**** Data in this exercise

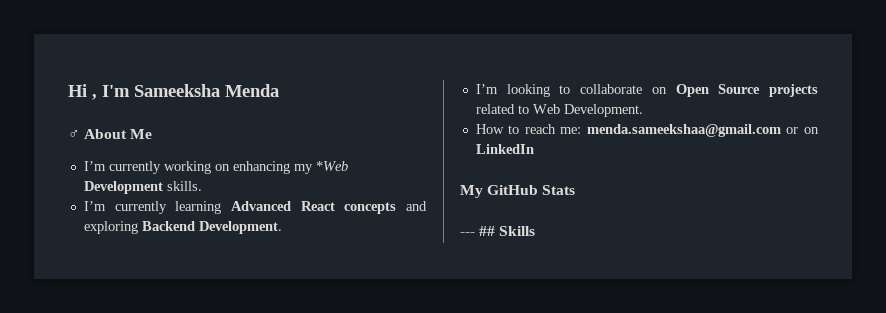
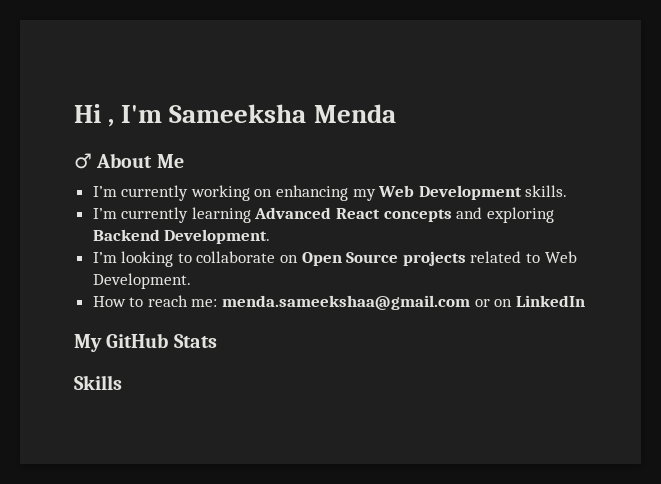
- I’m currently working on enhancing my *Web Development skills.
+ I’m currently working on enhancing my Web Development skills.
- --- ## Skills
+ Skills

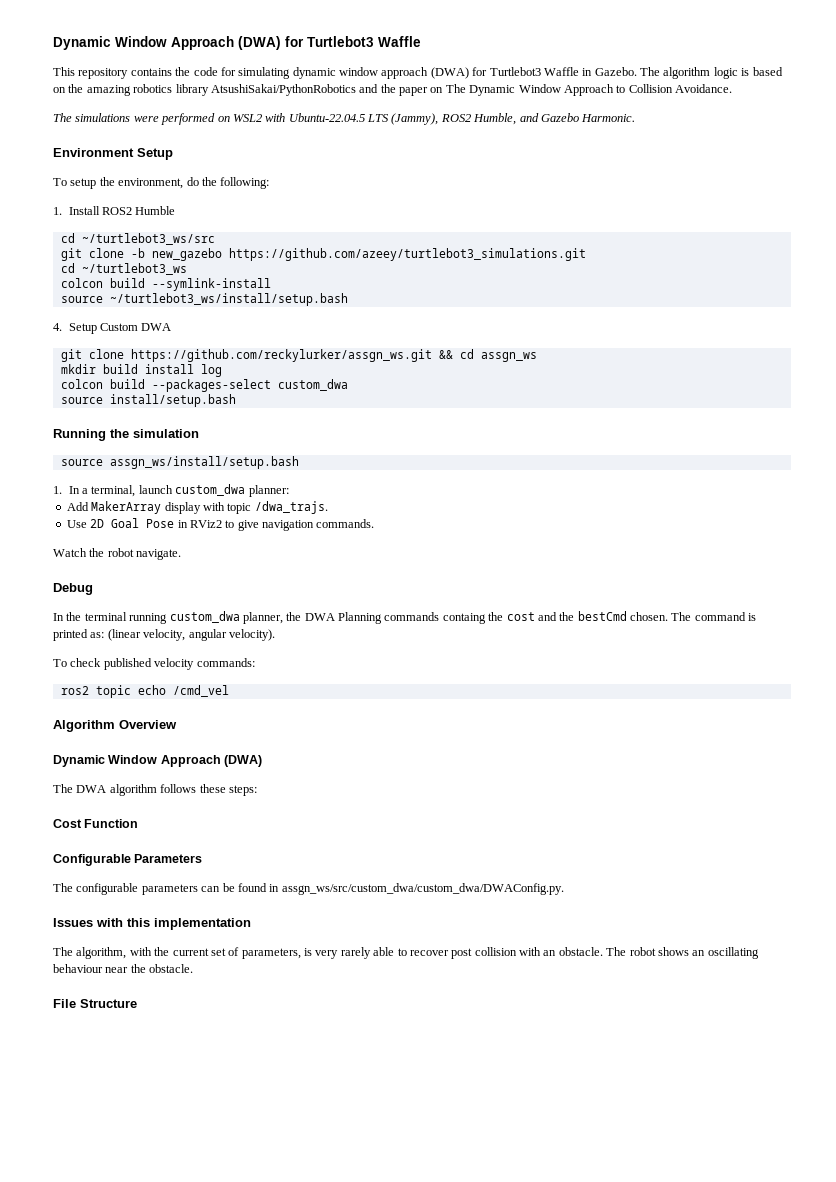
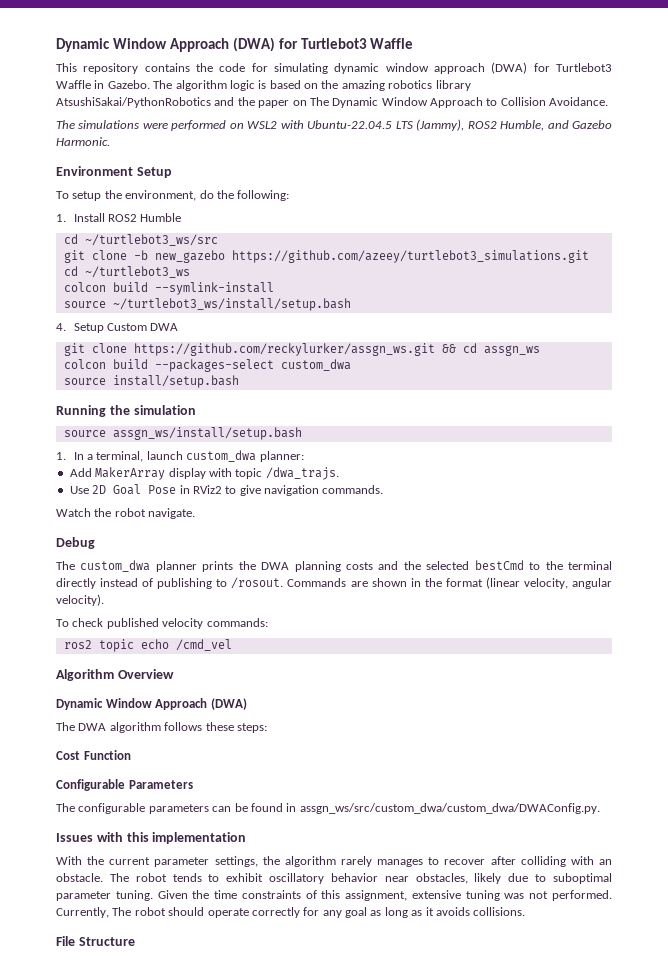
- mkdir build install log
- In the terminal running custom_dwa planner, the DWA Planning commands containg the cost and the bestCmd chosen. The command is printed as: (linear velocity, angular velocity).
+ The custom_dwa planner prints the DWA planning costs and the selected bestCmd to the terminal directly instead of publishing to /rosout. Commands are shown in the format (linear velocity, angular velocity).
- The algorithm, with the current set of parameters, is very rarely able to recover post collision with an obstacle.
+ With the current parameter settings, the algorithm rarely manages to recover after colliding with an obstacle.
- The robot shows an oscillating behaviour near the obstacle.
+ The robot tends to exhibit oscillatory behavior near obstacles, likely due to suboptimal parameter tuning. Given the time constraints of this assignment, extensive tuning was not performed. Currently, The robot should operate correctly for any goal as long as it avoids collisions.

********

Assigned task:
All entries must be written out again exactly as given, with no pictures in the copy.

Output:
- I’m currently working on enhancing my *Web Development skills.
+ I’m currently working on enhancing my Web Development skills.
- --- ## Skills
+ Skills

- mkdir build install log
- In the terminal running custom_dwa planner, the DWA Planning commands containg the cost and the bestCmd chosen. The command is printed as: (linear velocity, angular velocity).
+ The custom_dwa planner prints the DWA planning costs and the selected bestCmd to the terminal directly instead of publishing to /rosout. Commands are shown in the format (linear velocity, angular velocity).
- The algorithm, with the current set of parameters, is very rarely able to recover post collision with an obstacle.
+ With the current parameter settings, the algorithm rarely manages to recover after colliding with an obstacle.
- The robot shows an oscillating behaviour near the obstacle.
+ The robot tends to exhibit oscillatory behavior near obstacles, likely due to suboptimal parameter tuning. Given the time constraints of this assignment, extensive tuning was not performed. Currently, The robot should operate correctly for any goal as long as it avoids collisions.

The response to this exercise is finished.